* RECORDS PROVIDED
____
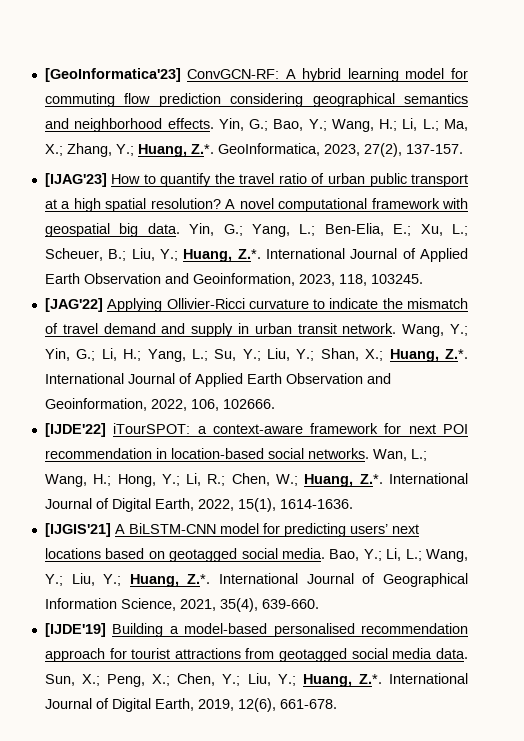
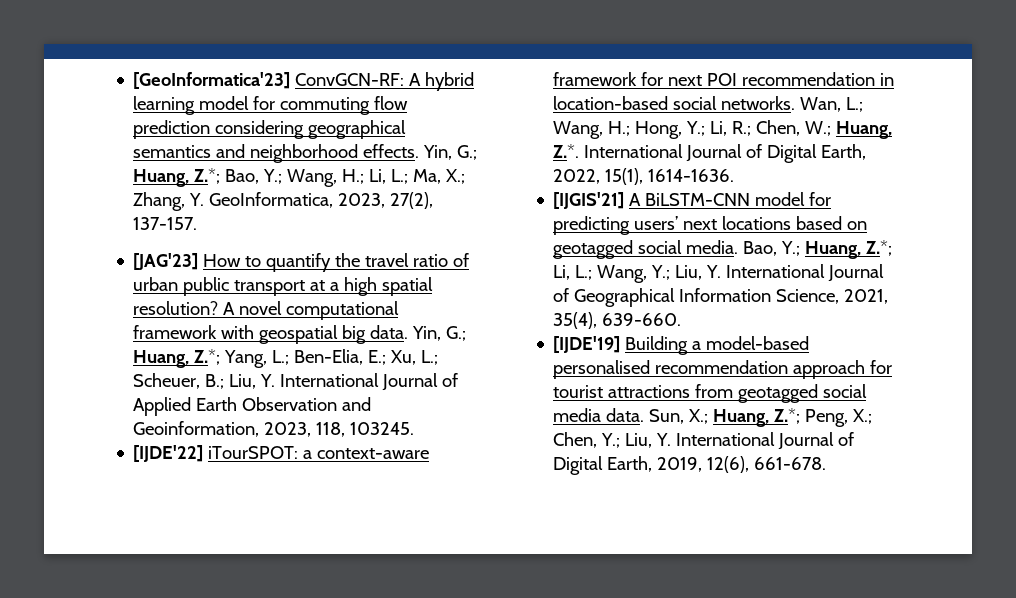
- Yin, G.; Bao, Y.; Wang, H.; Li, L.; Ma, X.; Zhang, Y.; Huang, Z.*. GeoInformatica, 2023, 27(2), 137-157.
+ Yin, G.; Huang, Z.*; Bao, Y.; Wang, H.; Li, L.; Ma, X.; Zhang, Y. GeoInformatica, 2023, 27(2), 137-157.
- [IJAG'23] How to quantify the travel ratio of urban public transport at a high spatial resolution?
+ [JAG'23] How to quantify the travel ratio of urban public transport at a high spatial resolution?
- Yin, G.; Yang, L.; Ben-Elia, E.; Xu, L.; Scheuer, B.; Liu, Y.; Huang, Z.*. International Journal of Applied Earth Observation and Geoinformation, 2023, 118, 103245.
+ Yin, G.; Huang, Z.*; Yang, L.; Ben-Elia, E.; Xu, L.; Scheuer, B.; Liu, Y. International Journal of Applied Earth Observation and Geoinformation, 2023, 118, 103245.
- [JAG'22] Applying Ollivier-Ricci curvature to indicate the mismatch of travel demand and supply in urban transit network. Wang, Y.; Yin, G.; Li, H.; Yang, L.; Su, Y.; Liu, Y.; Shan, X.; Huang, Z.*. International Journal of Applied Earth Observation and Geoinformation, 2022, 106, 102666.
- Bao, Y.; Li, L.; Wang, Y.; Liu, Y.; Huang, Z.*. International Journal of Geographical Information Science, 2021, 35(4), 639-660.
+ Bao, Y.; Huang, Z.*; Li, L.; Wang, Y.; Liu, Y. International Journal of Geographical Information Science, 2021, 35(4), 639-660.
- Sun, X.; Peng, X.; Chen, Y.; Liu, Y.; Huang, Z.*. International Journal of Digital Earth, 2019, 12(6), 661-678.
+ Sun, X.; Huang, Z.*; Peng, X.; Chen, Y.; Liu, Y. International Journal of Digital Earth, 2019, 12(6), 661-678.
____
* TRY IT
Please repeat the data above exactly as it appears, pictures excluded.

* SOLUTION BELOW
- Yin, G.; Bao, Y.; Wang, H.; Li, L.; Ma, X.; Zhang, Y.; Huang, Z.*. GeoInformatica, 2023, 27(2), 137-157.
+ Yin, G.; Huang, Z.*; Bao, Y.; Wang, H.; Li, L.; Ma, X.; Zhang, Y. GeoInformatica, 2023, 27(2), 137-157.
- [IJAG'23] How to quantify the travel ratio of urban public transport at a high spatial resolution?
+ [JAG'23] How to quantify the travel ratio of urban public transport at a high spatial resolution?
- Yin, G.; Yang, L.; Ben-Elia, E.; Xu, L.; Scheuer, B.; Liu, Y.; Huang, Z.*. International Journal of Applied Earth Observation and Geoinformation, 2023, 118, 103245.
+ Yin, G.; Huang, Z.*; Yang, L.; Ben-Elia, E.; Xu, L.; Scheuer, B.; Liu, Y. International Journal of Applied Earth Observation and Geoinformation, 2023, 118, 103245.
- [JAG'22] Applying Ollivier-Ricci curvature to indicate the mismatch of travel demand and supply in urban transit network. Wang, Y.; Yin, G.; Li, H.; Yang, L.; Su, Y.; Liu, Y.; Shan, X.; Huang, Z.*. International Journal of Applied Earth Observation and Geoinformation, 2022, 106, 102666.
- Bao, Y.; Li, L.; Wang, Y.; Liu, Y.; Huang, Z.*. International Journal of Geographical Information Science, 2021, 35(4), 639-660.
+ Bao, Y.; Huang, Z.*; Li, L.; Wang, Y.; Liu, Y. International Journal of Geographical Information Science, 2021, 35(4), 639-660.
- Sun, X.; Peng, X.; Chen, Y.; Liu, Y.; Huang, Z.*. International Journal of Digital Earth, 2019, 12(6), 661-678.
+ Sun, X.; Huang, Z.*; Peng, X.; Chen, Y.; Liu, Y. International Journal of Digital Earth, 2019, 12(6), 661-678.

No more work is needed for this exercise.